(Web document revisions)
******************************

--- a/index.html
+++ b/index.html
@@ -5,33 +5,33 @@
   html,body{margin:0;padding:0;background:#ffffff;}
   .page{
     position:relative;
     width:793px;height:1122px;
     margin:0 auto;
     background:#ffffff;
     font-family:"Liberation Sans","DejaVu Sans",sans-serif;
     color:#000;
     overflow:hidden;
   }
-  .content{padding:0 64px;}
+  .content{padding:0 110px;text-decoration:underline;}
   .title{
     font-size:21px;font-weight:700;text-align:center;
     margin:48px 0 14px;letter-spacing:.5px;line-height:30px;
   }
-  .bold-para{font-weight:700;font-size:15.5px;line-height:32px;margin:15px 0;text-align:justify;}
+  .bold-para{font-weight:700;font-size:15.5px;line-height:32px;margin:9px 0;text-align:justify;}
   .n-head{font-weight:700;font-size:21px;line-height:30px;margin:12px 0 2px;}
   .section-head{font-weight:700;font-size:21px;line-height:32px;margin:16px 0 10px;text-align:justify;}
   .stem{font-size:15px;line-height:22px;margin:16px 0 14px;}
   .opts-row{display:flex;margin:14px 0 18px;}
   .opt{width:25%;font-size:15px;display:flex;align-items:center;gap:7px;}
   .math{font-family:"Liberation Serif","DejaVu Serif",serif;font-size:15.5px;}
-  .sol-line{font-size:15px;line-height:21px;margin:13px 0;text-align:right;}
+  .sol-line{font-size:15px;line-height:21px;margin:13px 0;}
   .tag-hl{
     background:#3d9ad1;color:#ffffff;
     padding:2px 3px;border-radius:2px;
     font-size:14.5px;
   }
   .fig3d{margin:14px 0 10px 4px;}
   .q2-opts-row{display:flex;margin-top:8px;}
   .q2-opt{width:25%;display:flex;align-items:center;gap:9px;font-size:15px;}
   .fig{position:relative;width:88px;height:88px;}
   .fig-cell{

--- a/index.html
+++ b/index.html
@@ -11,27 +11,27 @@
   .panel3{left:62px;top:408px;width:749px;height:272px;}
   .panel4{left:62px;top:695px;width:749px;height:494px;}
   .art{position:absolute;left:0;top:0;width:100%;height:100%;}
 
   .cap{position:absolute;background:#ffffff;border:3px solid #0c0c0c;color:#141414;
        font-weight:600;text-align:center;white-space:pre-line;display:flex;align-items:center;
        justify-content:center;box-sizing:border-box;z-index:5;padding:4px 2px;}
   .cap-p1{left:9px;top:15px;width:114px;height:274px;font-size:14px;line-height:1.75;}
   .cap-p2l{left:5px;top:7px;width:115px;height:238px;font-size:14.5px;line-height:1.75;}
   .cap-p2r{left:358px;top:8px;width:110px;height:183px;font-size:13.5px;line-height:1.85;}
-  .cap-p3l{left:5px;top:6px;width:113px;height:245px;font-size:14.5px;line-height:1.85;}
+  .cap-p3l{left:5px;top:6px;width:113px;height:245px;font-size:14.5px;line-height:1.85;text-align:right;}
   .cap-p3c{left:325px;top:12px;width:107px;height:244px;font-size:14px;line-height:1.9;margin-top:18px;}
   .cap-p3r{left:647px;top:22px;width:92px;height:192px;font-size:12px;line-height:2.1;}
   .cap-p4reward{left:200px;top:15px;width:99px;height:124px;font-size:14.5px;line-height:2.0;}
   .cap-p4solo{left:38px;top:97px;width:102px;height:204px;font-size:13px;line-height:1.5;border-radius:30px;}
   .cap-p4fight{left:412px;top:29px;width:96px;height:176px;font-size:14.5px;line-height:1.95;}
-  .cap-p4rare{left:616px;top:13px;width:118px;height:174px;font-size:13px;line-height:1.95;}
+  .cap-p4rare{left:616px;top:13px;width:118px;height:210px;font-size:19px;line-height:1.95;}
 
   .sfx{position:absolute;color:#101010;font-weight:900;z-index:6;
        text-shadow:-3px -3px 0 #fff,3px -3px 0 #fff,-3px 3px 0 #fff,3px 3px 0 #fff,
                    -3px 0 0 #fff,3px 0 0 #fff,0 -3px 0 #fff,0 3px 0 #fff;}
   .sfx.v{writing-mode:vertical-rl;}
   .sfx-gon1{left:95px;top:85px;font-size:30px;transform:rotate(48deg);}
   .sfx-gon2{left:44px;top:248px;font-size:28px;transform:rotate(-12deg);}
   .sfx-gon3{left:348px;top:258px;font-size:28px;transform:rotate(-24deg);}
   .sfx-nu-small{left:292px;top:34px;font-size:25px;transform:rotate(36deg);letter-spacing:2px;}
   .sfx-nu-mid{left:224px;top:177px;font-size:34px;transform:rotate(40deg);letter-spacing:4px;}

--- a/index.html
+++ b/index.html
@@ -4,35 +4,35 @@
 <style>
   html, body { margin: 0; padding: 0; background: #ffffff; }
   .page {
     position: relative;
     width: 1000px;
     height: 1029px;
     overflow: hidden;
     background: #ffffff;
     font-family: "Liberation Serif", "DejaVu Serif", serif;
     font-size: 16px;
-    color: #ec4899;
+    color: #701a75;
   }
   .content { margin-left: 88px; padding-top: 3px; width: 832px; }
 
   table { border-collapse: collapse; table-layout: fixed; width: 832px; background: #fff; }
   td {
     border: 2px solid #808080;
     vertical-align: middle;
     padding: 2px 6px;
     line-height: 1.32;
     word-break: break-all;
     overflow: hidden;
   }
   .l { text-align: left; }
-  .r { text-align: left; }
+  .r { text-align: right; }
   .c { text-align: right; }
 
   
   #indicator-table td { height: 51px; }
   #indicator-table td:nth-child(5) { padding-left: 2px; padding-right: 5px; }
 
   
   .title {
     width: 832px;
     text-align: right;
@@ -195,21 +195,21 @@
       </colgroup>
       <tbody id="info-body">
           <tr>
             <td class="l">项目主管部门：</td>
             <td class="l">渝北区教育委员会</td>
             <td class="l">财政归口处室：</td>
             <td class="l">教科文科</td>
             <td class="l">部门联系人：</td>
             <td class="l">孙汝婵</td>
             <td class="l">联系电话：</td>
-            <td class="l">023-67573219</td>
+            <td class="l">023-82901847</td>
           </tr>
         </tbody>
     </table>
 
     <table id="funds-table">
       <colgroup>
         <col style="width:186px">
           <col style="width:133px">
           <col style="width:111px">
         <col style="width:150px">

******************************

**WHAT THE EXERCISE ASKS**
Each entry above is to be set down again in exactly the same words.

**ANSWER BOX**
--- a/index.html
+++ b/index.html
@@ -5,33 +5,33 @@
   html,body{margin:0;padding:0;background:#ffffff;}
   .page{
     position:relative;
     width:793px;height:1122px;
     margin:0 auto;
     background:#ffffff;
     font-family:"Liberation Sans","DejaVu Sans",sans-serif;
     color:#000;
     overflow:hidden;
   }
-  .content{padding:0 64px;}
+  .content{padding:0 110px;text-decoration:underline;}
   .title{
     font-size:21px;font-weight:700;text-align:center;
     margin:48px 0 14px;letter-spacing:.5px;line-height:30px;
   }
-  .bold-para{font-weight:700;font-size:15.5px;line-height:32px;margin:15px 0;text-align:justify;}
+  .bold-para{font-weight:700;font-size:15.5px;line-height:32px;margin:9px 0;text-align:justify;}
   .n-head{font-weight:700;font-size:21px;line-height:30px;margin:12px 0 2px;}
   .section-head{font-weight:700;font-size:21px;line-height:32px;margin:16px 0 10px;text-align:justify;}
   .stem{font-size:15px;line-height:22px;margin:16px 0 14px;}
   .opts-row{display:flex;margin:14px 0 18px;}
   .opt{width:25%;font-size:15px;display:flex;align-items:center;gap:7px;}
   .math{font-family:"Liberation Serif","DejaVu Serif",serif;font-size:15.5px;}
-  .sol-line{font-size:15px;line-height:21px;margin:13px 0;text-align:right;}
+  .sol-line{font-size:15px;line-height:21px;margin:13px 0;}
   .tag-hl{
     background:#3d9ad1;color:#ffffff;
     padding:2px 3px;border-radius:2px;
     font-size:14.5px;
   }
   .fig3d{margin:14px 0 10px 4px;}
   .q2-opts-row{display:flex;margin-top:8px;}
   .q2-opt{width:25%;display:flex;align-items:center;gap:9px;font-size:15px;}
   .fig{position:relative;width:88px;height:88px;}
   .fig-cell{

--- a/index.html
+++ b/index.html
@@ -11,27 +11,27 @@
   .panel3{left:62px;top:408px;width:749px;height:272px;}
   .panel4{left:62px;top:695px;width:749px;height:494px;}
   .art{position:absolute;left:0;top:0;width:100%;height:100%;}
 
   .cap{position:absolute;background:#ffffff;border:3px solid #0c0c0c;color:#141414;
        font-weight:600;text-align:center;white-space:pre-line;display:flex;align-items:center;
        justify-content:center;box-sizing:border-box;z-index:5;padding:4px 2px;}
   .cap-p1{left:9px;top:15px;width:114px;height:274px;font-size:14px;line-height:1.75;}
   .cap-p2l{left:5px;top:7px;width:115px;height:238px;font-size:14.5px;line-height:1.75;}
   .cap-p2r{left:358px;top:8px;width:110px;height:183px;font-size:13.5px;line-height:1.85;}
-  .cap-p3l{left:5px;top:6px;width:113px;height:245px;font-size:14.5px;line-height:1.85;}
+  .cap-p3l{left:5px;top:6px;width:113px;height:245px;font-size:14.5px;line-height:1.85;text-align:right;}
   .cap-p3c{left:325px;top:12px;width:107px;height:244px;font-size:14px;line-height:1.9;margin-top:18px;}
   .cap-p3r{left:647px;top:22px;width:92px;height:192px;font-size:12px;line-height:2.1;}
   .cap-p4reward{left:200px;top:15px;width:99px;height:124px;font-size:14.5px;line-height:2.0;}
   .cap-p4solo{left:38px;top:97px;width:102px;height:204px;font-size:13px;line-height:1.5;border-radius:30px;}
   .cap-p4fight{left:412px;top:29px;width:96px;height:176px;font-size:14.5px;line-height:1.95;}
-  .cap-p4rare{left:616px;top:13px;width:118px;height:174px;font-size:13px;line-height:1.95;}
+  .cap-p4rare{left:616px;top:13px;width:118px;height:210px;font-size:19px;line-height:1.95;}
 
   .sfx{position:absolute;color:#101010;font-weight:900;z-index:6;
        text-shadow:-3px -3px 0 #fff,3px -3px 0 #fff,-3px 3px 0 #fff,3px 3px 0 #fff,
                    -3px 0 0 #fff,3px 0 0 #fff,0 -3px 0 #fff,0 3px 0 #fff;}
   .sfx.v{writing-mode:vertical-rl;}
   .sfx-gon1{left:95px;top:85px;font-size:30px;transform:rotate(48deg);}
   .sfx-gon2{left:44px;top:248px;font-size:28px;transform:rotate(-12deg);}
   .sfx-gon3{left:348px;top:258px;font-size:28px;transform:rotate(-24deg);}
   .sfx-nu-small{left:292px;top:34px;font-size:25px;transform:rotate(36deg);letter-spacing:2px;}
   .sfx-nu-mid{left:224px;top:177px;font-size:34px;transform:rotate(40deg);letter-spacing:4px;}

--- a/index.html
+++ b/index.html
@@ -4,35 +4,35 @@
 <style>
   html, body { margin: 0; padding: 0; background: #ffffff; }
   .page {
     position: relative;
     width: 1000px;
     height: 1029px;
     overflow: hidden;
     background: #ffffff;
     font-family: "Liberation Serif", "DejaVu Serif", serif;
     font-size: 16px;
-    color: #ec4899;
+    color: #701a75;
   }
   .content { margin-left: 88px; padding-top: 3px; width: 832px; }
 
   table { border-collapse: collapse; table-layout: fixed; width: 832px; background: #fff; }
   td {
     border: 2px solid #808080;
     vertical-align: middle;
     padding: 2px 6px;
     line-height: 1.32;
     word-break: break-all;
     overflow: hidden;
   }
   .l { text-align: left; }
-  .r { text-align: left; }
+  .r { text-align: right; }
   .c { text-align: right; }
 
   
   #indicator-table td { height: 51px; }
   #indicator-table td:nth-child(5) { padding-left: 2px; padding-right: 5px; }
 
   
   .title {
     width: 832px;
     text-align: right;
@@ -195,21 +195,21 @@
       </colgroup>
       <tbody id="info-body">
           <tr>
             <td class="l">项目主管部门：</td>
             <td class="l">渝北区教育委员会</td>
             <td class="l">财政归口处室：</td>
             <td class="l">教科文科</td>
             <td class="l">部门联系人：</td>
             <td class="l">孙汝婵</td>
             <td class="l">联系电话：</td>
-            <td class="l">023-67573219</td>
+            <td class="l">023-82901847</td>
           </tr>
         </tbody>
     </table>
 
     <table id="funds-table">
       <colgroup>
         <col style="width:186px">
           <col style="width:133px">
           <col style="width:111px">
         <col style="width:150px">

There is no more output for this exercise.